LKML Archive on lore.kernel.org
help / color / mirror / Atom feed
From: Nicolas Pitre <nicolas.pitre@linaro.org>
To: Guenter Roeck <linux@roeck-us.net>
Cc: Tejun Heo <tj@kernel.org>, Christoph Lameter <cl@linux.com>,
	linux-mm@kvack.org, linux-kernel@vger.kernel.org,
	Mikael Starvik <starvik@axis.com>,
	Jesper Nilsson <jesper.nilsson@axis.com>,
	linux-cris-kernel@axis.com
Subject: Re: mm/percpu.c: use smarter memory allocation for struct pcpu_alloc_info (crisv32 hang)
Date: Mon, 20 Nov 2017 13:18:38 -0500 (EST)	[thread overview]
Message-ID: <nycvar.YSQ.7.76.1711201305160.16045@knanqh.ubzr> (raw)

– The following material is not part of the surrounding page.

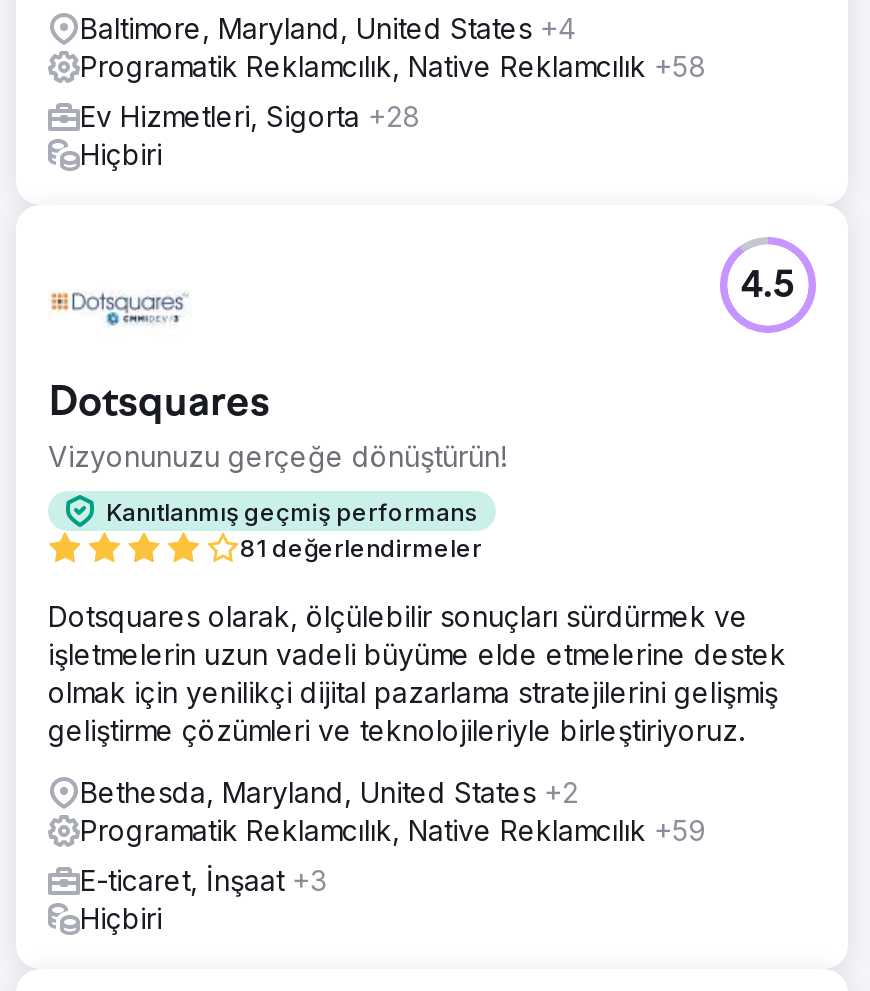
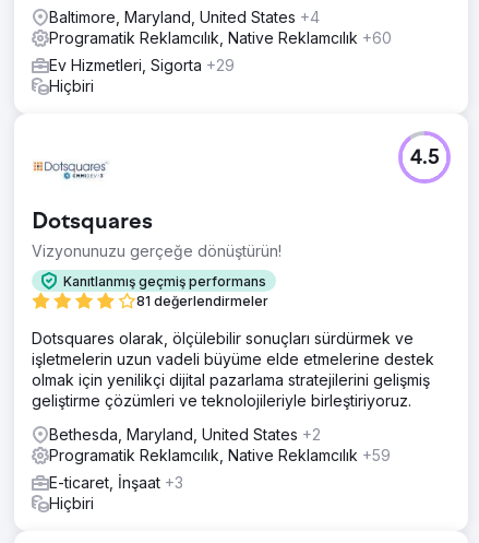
[80,49,706,83] Programatik Reklamcılık, Native Reklamcılık +58 -> [49,28,392,47] Programatik Reklamcılık, Native Reklamcılık +60
[80,99,420,133] Ev Hizmetleri, Sigorta +28 -> [49,56,235,74] Ev Hizmetleri, Sigorta +29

In-Reply-To: <62a3b680-6dde-d308-3da8-9c9a2789b114@roeck-us.net>

On Sun, 19 Nov 2017, Guenter Roeck wrote:

> On 11/19/2017 08:08 PM, Nicolas Pitre wrote:
> > On Sun, 19 Nov 2017, Guenter Roeck wrote:
> > > On 11/19/2017 12:36 PM, Nicolas Pitre wrote:
> > > > On Sat, 18 Nov 2017, Guenter Roeck wrote:
> > > > > On Tue, Oct 03, 2017 at 06:29:49PM -0400, Nicolas Pitre wrote:
> > > > > > @@ -2295,6 +2295,7 @@ void __init setup_per_cpu_areas(void)
> > > > > >      	if (pcpu_setup_first_chunk(ai, fc) < 0)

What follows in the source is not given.